How AI can hack away at administrative waste

There is a mountain of administrative waste in healthcare. Hacking away at that waste could save mountains of cash and improve hospital and health system margins.
There are IT tools that can help provider organizations reduce administrative waste, tools such as artificial intelligence, machine learning, revenue cycle data analytics and others. Knowing how to deploy and use these tools is the key.
Which is why we sat down with Brian Robertson, CEO of VisiQuate, a vendor of advanced revenue cycle analytics, intelligent workflow and AI-powered automation. Here, Robertson discusses what administrative waste looks like, how AI and machine learning can be used to combat revenue cycle anomalies, how strategic automation and revenue cycle data analytics can diminish waste, and how healthcare data, analytics and AI chatbots can help administrative staff get provider organizations on more stable financial ground.
Q. You cite nearly $1 trillion in administrative waste in healthcare. What does this look like? Why is this happening?
A. At the most fundamental level, it is the sheer complexity of our U.S. healthcare system of nearly 1,000 distinct payers and what is still largely a fee-for-service reimbursement system, where on average 40% of claims are not paid electronically on the first pass, and in many cases are still often worked for resolution on a one-by-one basis.
Other countries that operate a single payer system have inherently much more standardization, particularly as it relates to administrative costs. In the U.S. healthcare market, the average hospital or health system has multiple systems of record, including multiple peripheral systems, bolt-on applications and integration of third-party data sets.

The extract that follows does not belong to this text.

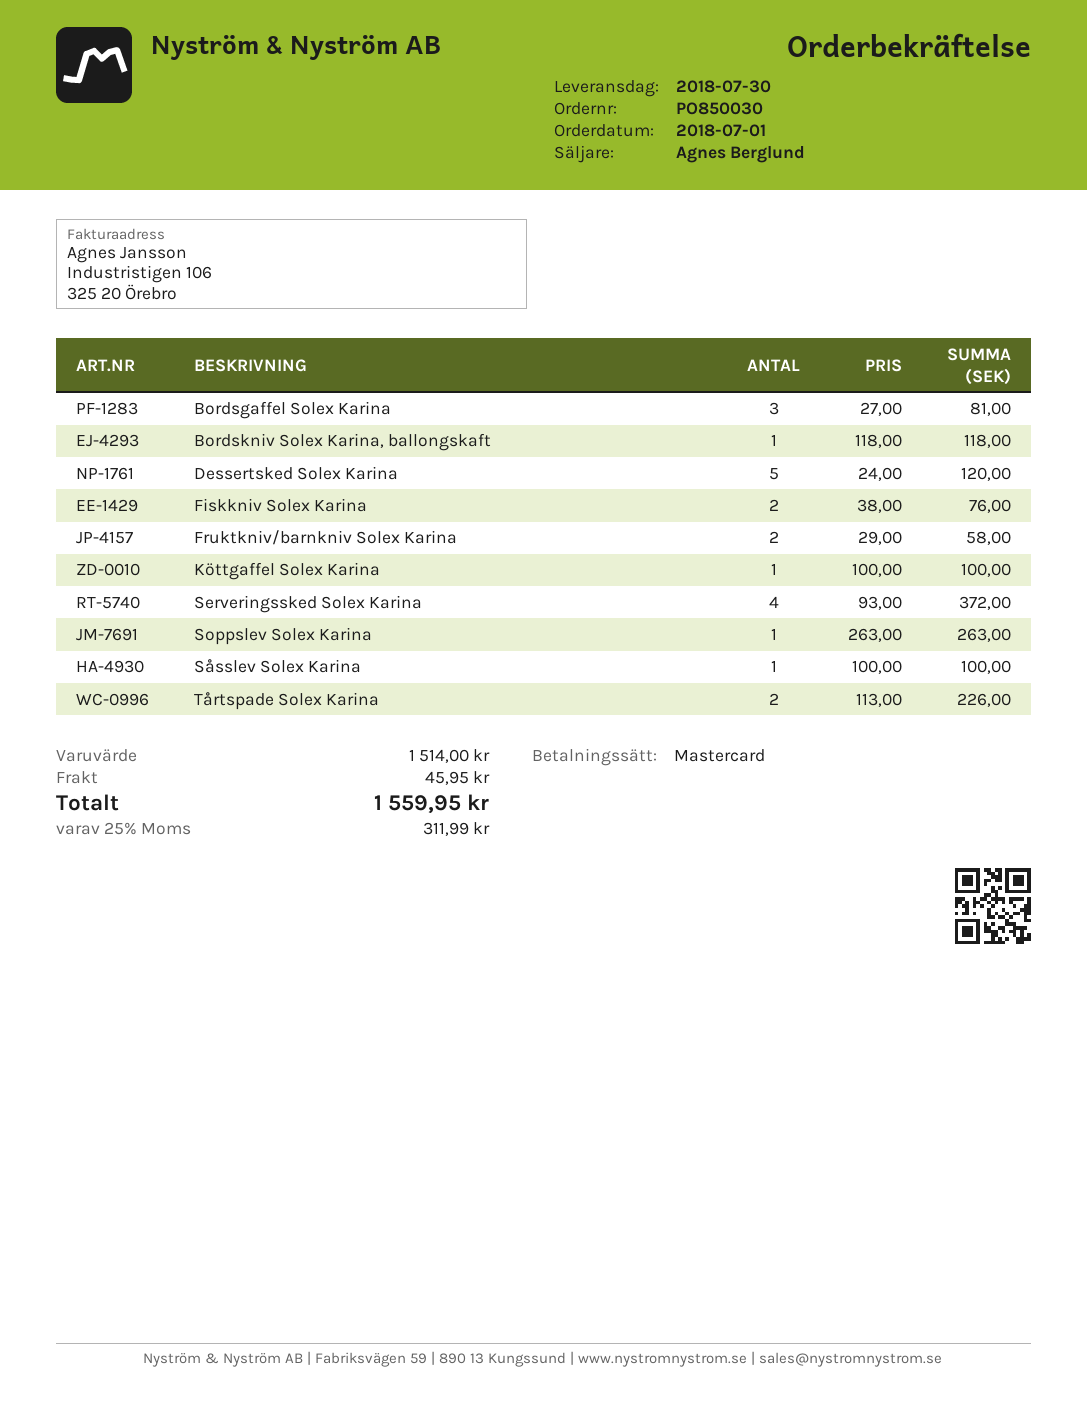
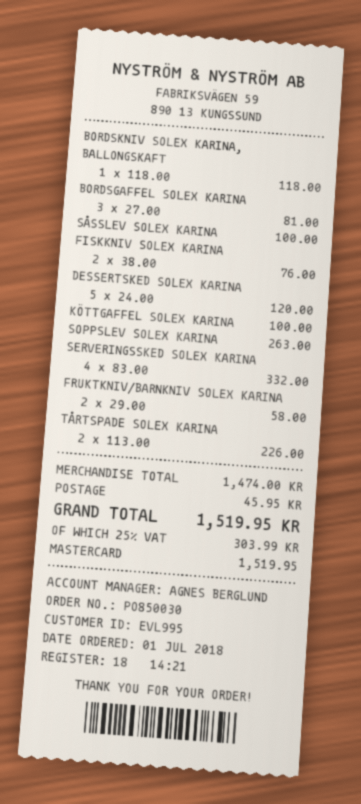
Serveringssked Solex Karina: 4 x 93.00 = 372.00 -> 4 x 83.00 = 332.00
subtotal: 1514.00 -> 1474.00
tax: 25% = 311.99 -> 25% = 303.99
total: 1559.95 -> 1519.95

These market realities result in significant data fragmentation and operational friction as complex data sets are not often cleansed, normalized and curated to enable highly efficient operational workflow. The overall waste or excess overhead or spending is a combination of administrative, operational, and clinical support systems and functions, and each is wrought with tremendous duplication, workflow redundancy, and other low-value or process waste inefficiencies.
All in, most studies suggest that an average of 25% and growing of every U.S. healthcare dollar, in a $4 trillion dollar industry, exists in some form of industry waste. And according to most studies, the largest and perhaps easiest area to gain some real traction in optimizing value is in the areas of non-clinical waste.
In addition to inherent industry fundamentals, the conventional wisdom is that U.S. healthcare is a decade or longer behind in overall technology adoption, including leveraging modern, high-value technologies such as AI and machine learning.
The current adoption of AI and machine learning in the RCM arena is still nascent and in the early adopter phase of the technology adoption lifecycle. And while there’s been a lot accomplished as it relates to purely digitizing information assets, enabling data for action and leveraging more advanced technologies such as cognitive or intelligent process automation to reduce process is still lagging.
Q. How can artificial intelligence and machine learning be used to battle revenue cycle anomalies that erode hospital margins?
A. Many hospitals and health systems have begun their journey, with various industry surveys suggesting two-thirds have begun to invest in and implement some form of AI. Robotic process automation appears to have gained the most traction up to this point, including task automation in key areas such as eligibility, pre-authorization, and patient account follow-up and collections management.
In addition to robotic process automation, there are additional AI subsets such as machine learning, predictive analytics, natural language processing and cognitive process automation.